Há provas suficientes de que ele fez exatamente o contrário. Isso é deduzido pela ausência de qualquer instância de crítica nesse aspecto. Isso é deduzido ainda de sua crença na origem divina do Antigo Testamento, pois se as Escrituras procedem de Deus, e, contudo, contêm uma visão inadequada de Deus, é o próprio Deus então que se representou nelas de maneira inadequada. As evidências estão no silêncio ou apresentadas de maneira indireta, mas existem declarações positivas também. Quando questionado sobre o mandamento supremo na Lei, resumindo seu sentido de Deuteronômio 6.4,5, Jesus cita não somente esse sumário da religião perfeita, mas ele o prefacia, como é feito em Deuteronômio com a descrição de Deus: “Ouvi, ó Israel: Yahweh nosso Deus é o único Yahweh” (ou, de acordo com outra tradução do hebraico: “Yahweh é nosso Deus, Yahweh é Um”). A ligação do pensamento aqui implica que a ideia de Yahweh enunciada é adequada para basear a religião ideal expressa no mandamento [Mt 22.37,38; Mc 12.29,30; Lc 10.27].

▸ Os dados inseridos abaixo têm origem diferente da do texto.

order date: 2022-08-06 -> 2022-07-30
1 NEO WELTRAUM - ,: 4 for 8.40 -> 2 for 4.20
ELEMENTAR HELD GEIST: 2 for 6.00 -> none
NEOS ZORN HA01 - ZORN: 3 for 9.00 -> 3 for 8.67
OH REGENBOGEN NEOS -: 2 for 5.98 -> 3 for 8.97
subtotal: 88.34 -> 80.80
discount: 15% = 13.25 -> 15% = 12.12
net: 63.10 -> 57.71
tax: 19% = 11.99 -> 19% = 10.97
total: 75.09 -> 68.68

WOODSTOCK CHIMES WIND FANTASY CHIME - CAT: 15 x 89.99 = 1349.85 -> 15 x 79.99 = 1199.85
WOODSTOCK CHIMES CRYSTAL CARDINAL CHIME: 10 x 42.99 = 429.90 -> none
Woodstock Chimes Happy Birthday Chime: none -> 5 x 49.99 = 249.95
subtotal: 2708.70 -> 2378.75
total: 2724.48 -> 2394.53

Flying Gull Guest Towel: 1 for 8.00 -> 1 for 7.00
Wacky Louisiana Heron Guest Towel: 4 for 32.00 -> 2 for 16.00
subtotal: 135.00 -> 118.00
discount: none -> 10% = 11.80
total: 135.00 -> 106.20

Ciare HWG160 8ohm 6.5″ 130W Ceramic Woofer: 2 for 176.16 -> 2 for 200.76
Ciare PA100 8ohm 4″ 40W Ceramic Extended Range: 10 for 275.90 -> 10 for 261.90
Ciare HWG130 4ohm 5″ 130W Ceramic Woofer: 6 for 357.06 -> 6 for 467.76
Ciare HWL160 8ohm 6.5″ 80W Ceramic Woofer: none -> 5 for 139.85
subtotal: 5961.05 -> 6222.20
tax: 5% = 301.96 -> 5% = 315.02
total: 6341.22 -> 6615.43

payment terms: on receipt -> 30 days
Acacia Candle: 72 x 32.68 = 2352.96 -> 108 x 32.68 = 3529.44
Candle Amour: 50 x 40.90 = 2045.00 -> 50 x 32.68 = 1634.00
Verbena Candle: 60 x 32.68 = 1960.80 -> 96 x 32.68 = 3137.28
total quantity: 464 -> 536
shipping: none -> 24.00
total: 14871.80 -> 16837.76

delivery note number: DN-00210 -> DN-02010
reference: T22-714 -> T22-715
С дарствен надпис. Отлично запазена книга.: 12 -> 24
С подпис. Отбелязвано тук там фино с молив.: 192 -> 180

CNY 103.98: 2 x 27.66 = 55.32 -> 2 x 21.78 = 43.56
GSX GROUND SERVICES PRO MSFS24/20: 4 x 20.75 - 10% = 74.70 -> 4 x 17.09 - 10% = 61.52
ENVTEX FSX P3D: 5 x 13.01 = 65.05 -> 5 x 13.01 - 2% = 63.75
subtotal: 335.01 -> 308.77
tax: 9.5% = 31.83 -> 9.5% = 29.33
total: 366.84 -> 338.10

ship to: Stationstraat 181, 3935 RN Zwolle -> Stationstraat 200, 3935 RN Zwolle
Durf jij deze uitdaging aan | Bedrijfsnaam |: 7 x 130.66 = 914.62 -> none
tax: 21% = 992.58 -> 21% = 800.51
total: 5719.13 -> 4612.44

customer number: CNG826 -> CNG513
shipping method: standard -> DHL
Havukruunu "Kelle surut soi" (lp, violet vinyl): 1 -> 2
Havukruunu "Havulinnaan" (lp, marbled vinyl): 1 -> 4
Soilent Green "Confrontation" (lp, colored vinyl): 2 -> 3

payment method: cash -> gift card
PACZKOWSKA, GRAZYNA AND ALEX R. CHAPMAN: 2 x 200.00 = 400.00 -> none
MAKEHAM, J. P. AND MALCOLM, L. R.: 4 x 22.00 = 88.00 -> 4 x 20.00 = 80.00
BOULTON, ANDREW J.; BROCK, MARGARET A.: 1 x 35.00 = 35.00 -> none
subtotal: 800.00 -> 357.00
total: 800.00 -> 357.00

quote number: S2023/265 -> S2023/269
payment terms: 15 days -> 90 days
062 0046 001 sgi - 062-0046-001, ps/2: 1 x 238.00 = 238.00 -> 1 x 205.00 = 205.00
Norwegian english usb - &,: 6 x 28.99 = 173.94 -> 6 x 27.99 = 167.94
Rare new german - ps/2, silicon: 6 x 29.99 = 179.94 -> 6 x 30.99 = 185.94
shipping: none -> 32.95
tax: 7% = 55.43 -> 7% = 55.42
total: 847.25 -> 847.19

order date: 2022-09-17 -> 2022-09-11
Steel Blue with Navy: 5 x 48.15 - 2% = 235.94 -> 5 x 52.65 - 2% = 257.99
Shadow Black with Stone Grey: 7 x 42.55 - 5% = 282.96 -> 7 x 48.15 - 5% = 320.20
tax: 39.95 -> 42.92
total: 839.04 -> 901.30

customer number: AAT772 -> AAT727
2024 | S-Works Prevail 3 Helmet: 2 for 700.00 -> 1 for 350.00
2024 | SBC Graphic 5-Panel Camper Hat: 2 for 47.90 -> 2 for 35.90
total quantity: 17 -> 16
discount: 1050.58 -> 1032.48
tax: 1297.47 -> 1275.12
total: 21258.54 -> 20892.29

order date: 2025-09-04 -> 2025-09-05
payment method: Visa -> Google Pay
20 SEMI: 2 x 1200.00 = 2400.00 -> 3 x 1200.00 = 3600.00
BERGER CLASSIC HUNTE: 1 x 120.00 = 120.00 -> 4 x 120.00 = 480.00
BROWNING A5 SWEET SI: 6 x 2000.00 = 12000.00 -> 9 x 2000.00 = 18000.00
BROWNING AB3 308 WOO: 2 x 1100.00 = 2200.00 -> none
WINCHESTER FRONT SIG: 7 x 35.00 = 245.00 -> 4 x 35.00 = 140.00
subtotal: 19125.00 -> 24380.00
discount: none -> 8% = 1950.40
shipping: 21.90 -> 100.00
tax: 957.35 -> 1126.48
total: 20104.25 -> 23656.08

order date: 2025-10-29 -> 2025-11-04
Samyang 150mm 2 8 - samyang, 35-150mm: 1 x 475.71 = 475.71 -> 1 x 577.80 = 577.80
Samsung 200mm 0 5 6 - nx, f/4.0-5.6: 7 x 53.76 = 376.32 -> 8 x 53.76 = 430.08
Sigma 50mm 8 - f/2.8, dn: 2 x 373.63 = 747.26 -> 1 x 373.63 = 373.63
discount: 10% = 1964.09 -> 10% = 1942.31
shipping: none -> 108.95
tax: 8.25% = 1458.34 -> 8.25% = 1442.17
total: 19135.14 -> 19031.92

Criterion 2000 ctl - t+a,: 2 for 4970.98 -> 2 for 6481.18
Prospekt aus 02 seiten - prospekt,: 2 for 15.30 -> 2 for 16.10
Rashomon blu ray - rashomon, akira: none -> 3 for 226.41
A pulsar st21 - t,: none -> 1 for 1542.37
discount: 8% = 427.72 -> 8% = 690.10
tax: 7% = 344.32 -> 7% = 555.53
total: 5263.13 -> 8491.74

Ao argumentar com os saduceus, Jesus reconhece o Deus de Abraão, Isaque e Jacó como seu Deus [Lc 20.37]. O argumento não é cronológico, como dependendo do fato de que, ainda no tempo de Moisés, Deus chamava a si mesmo de o Deus desses patriarcas, o que mais tarde implicaria que, naquele ponto na História, os patriarcas ainda estavam vivos, pelo menos quanto às suas almas. Entendido dessa maneira, o argumento não poria um fim na questão no debate entre Jesus e os saduceus, provando somente que até ao tempo de Moisés, considerava-se que os patriarcas ainda possuíam imortalidade da alma. O argumento de Jesus se baseia no significado seminal da frase “o Deus de”. Essa declaração de Yahweh com referência a uma pessoa estabelece um laço de comunhão íntima tal que se torna impossível para ele, o que lhe seria desonroso, entregar tal pessoa à morte, mesmo que de longe o corpo esteja relacionado. Desse voto de Yahweh, mais uma vez, segue-se a ressurreição de todos aqueles para os quais Deus chama a si mesmo de o Deus deles. Jesus mesmo explica esse significado no versículo 38: “Pois ele não é um Deus de mortos, mas de vivos, pois todos vivem para ele”. Deus é constituído de tal maneira em sua natureza que aqueles que estão religiosamente ligados a ele podem esperar com confiança a vida eterna e a ressurreição no último dia.
Tem sido afirmado que Jesus, ao identificar desse modo sua ideia de Deus com aquela do Antigo Testamento, apoderou-se ingenuamente daquilo no Antigo Testamento que era compatível com ele, ignorando todo o restante como não sendo de importância particular. Dizer que ele teria feito isso inconscientemente não pode ser provado nem desmentido, é claro, já que isso tem a ver com um processo subconsciente. Entretanto, dizer que ele teria mantido tal opinião discriminatória com clara consciência do que estava envolvido é inacreditável por causa de sua aceitação enfática do Antigo Testamento inteiro como sendo a Palavra de Deus. Jesus não podia ter mantido sua reverência óbvia para com as Escrituras se ele tivesse sentido a necessidade de rejeitar uma parte ampla delas e isso num tópico tão central como a natureza de Deus.
Fonte:Teologia Bíblica Antigo e Novo Testamento - Geerhardus Vos.